Jon Rose

Jon Rose

Jon Rose at 60.

For nearly 40 years, Jon Rose has been at the sharp end of experimental, new and improvised music on the global stage. Central to that practice has been 'The Relative Violin' project, a unique output, rich in content, realising almost everything on, with, and about the violin - and string music in general. Most celebrated is the worldwide Fence project; least known are the relative violins - over 20 home experimental string instruments, created specifically for and in Australia.

In the area of interactive electronics, his work is considered exemplary, having pioneered the use of the MIDI bow in the 'Hyperstring' project in the 1980s with the Steim Institute, Amsterdam - and with whom he continues to collaborate often in interactive projects involving sport, games or the environment.

Apart from Europe, considerable interest in Rose's output currently comes from California where he was recently offered the David Tudor Residency at Mills College and completed a concert and lecture tour of all the major UC campuses and The Juilliard School of Music & New York and Washington Universities.

Jon Rose has appeared on more than 60 albums and collaborated with many of the mavericks of new music including Kronos String Quartet, John Cage, Derek Bailey, Butch Morris, John Zorn, Alvin Curran, Fred Frith, George Lewis, Otomo Yoshihide, Christian Marclay, Eugene Chadbourne etc. at festivals of New Music, Jazz, and Sound Art world wide such as Ars Electronica, Festival D’Automne, Maerzmusik, Dokumenta, North Sea Jazz Fest, Leipzig Jazz Fest, European Media, New Music America, the Vienna Festival, the Berlin Jazz Festival etc.

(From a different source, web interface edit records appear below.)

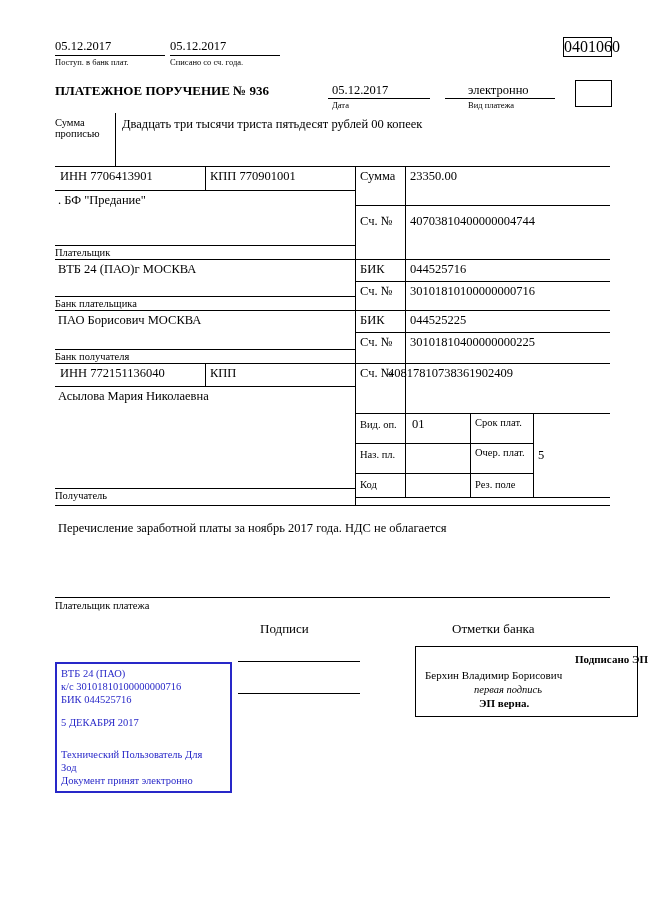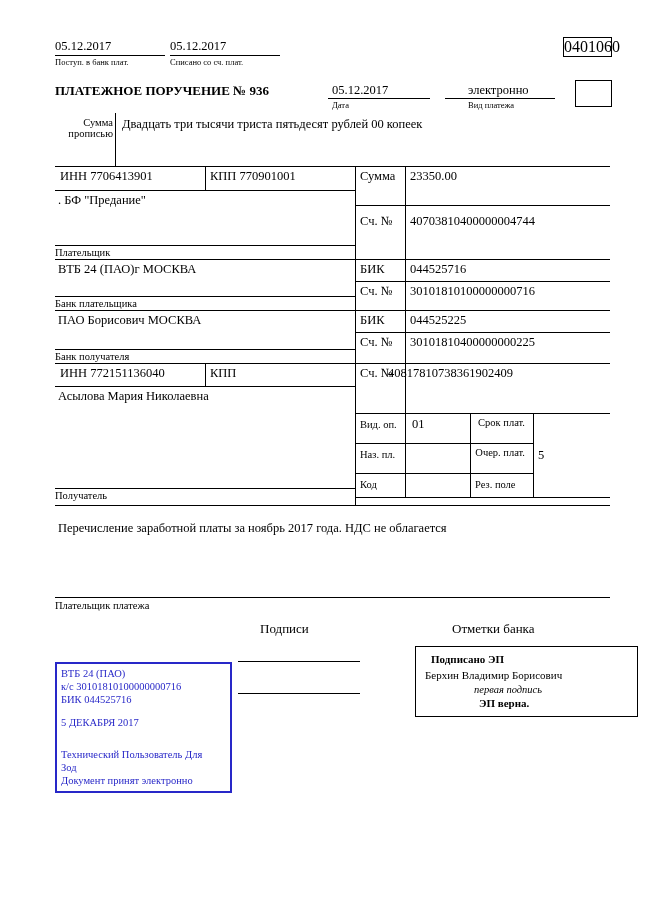--- a/index.html
+++ b/index.html
@@ -1,21 +1,21 @@
 <!DOCTYPE html>
 <html><head>
 <meta charset="utf-8">
 <style>
   * { margin:0; padding:0; box-sizing:border-box; }
   html,body { background:#ffffff; }
   #page {
     position:relative; width:660px; height:919px; background:#fff;
     font-family:"Liberation Serif", serif; color:#000; overflow:hidden;
   }
-  .abs { position:absolute;text-align:right; }
+  .abs { position:absolute; }
   .fs13 { font-size:13px; line-height:13px; white-space:nowrap; }
   .fs12 { font-size:12.5px; line-height:13px; white-space:nowrap; }
   .fs11 { font-size:11px; line-height:12px; white-space:nowrap; }
   .fs10 { font-size:10.5px; line-height:11px; white-space:nowrap; }
   .fs8  { font-size:8.5px;  line-height:9px;  white-space:nowrap; }
   .b { font-weight:bold; }
   .i { font-style:italic; }
   .wrap { white-space:normal; }
   .hl { position:absolute; height:1px; background:#000; display:block; }
   .vl { position:absolute; width:1px; background:#000; display:block; }
@@ -28,21 +28,21 @@
 <body>
 
 <div id="page">
 
   <div class="abs fs12" style="left:55px;top:40px">05.12.2017</div>
   <i class="hl" style="left:55px;top:55px;width:110px"></i>
   <div class="abs fs8" style="left:55px;top:58px">Поступ. в банк плат.</div>
 
   <div class="abs fs12" style="left:170px;top:40px">05.12.2017</div>
   <i class="hl" style="left:170px;top:55px;width:110px"></i>
-  <div class="abs fs8" style="left:170px;top:58px">Списано со сч. плат.</div>
+  <div class="abs fs8" style="left:170px;top:58px">Списано со сч. года.</div>
 
   <div class="box" style="left:563px;top:37px;width:49px;height:20px;text-align:center;font-size:16px;line-height:18px">0401060</div>
 
   <div class="abs fs13 b" style="left:55px;top:84px">ПЛАТЕЖНОЕ ПОРУЧЕНИЕ № 936</div>
 
   <div class="abs fs12" style="left:332px;top:84px">05.12.2017</div>
   <i class="hl" style="left:328px;top:98px;width:102px"></i>
   <div class="abs fs8" style="left:332px;top:101px">Дата</div>
 
   <div class="abs fs12" style="left:468px;top:84px">электронно</div>
@@ -133,19 +133,19 @@
     <span class="stamp-text" style="left:4px;top:98px">Зод</span>
     <span class="stamp-text" style="left:4px;top:111px">Документ принят электронно</span>
   </div>
 
   <div class="abs fs13" style="left:260px;top:622px">Подписи</div>
   <div class="abs fs13" style="left:452px;top:622px">Отметки банка</div>
   <i class="hl" style="left:238px;top:661px;width:122px"></i>
   <i class="hl" style="left:238px;top:693px;width:122px"></i>
 
   <div class="esign-box" style="left:415px;top:646px;width:223px;height:71px">
-    <div class="abs fs11 b" style="left:15px;top:6px;width:223px;text-align:left">Подписано ЭП</div>
+    <div class="abs fs11 b" style="left:9px;top:6px;width:223px;text-align:right">Подписано ЭП</div>
     <div class="abs fs11" style="left:9px;top:22px">Берхин Владимир Борисович</div>
     <div class="abs fs10 i" style="left:58px;top:37px">первая подпись</div>
     <div class="abs fs11 b" style="left:63px;top:50px">ЭП верна.</div>
   </div>
 
 </div>
 
 </body></html>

Recently Jon Rose was commissioned by the Kronos String Quartet to write and build “Music from 4 Fences” for the Sydney Opera House; realised his bicycle powered “Pursuit” project at Carriage Works (Sydney) and The Mona Foma Festival (Hobart); performed a completely new and improvised solo part for the Tchaikovsky Violin Concerto with the BBC Scottish Symphony Orchestra; created two major radiophonic works for the BBC on the first Aboriginal string orchestra and the history of the piano in 19th century Australia; toured in Europe with his current improvisation groups 'Futch' and 'Strike'; produced his interactive Ball project at The Melbourne Festival, Gallery of New South Wales, Sounds Outback, and Mona Foma; performed his interactive multi-media composition “Internal Combustion” for violin and orchestra at The Philharmonic, Berlin; and been apprehended by the Israeli Defence Forces at the Separation Fence near Ramallah in the occupied territories.
 
In 2007 he gave the Peggy Glanville-Hicks address - Listening to history: some proposals for reclaiming the practice of music. It has been published in over six journals, including The Leonardo Music Journal of MIT Press. This journal just published his personal but definitive history of the interactive violin bow – Bow Wow.

He holds 3 passports, one of which declares him a 'Berliner for life'.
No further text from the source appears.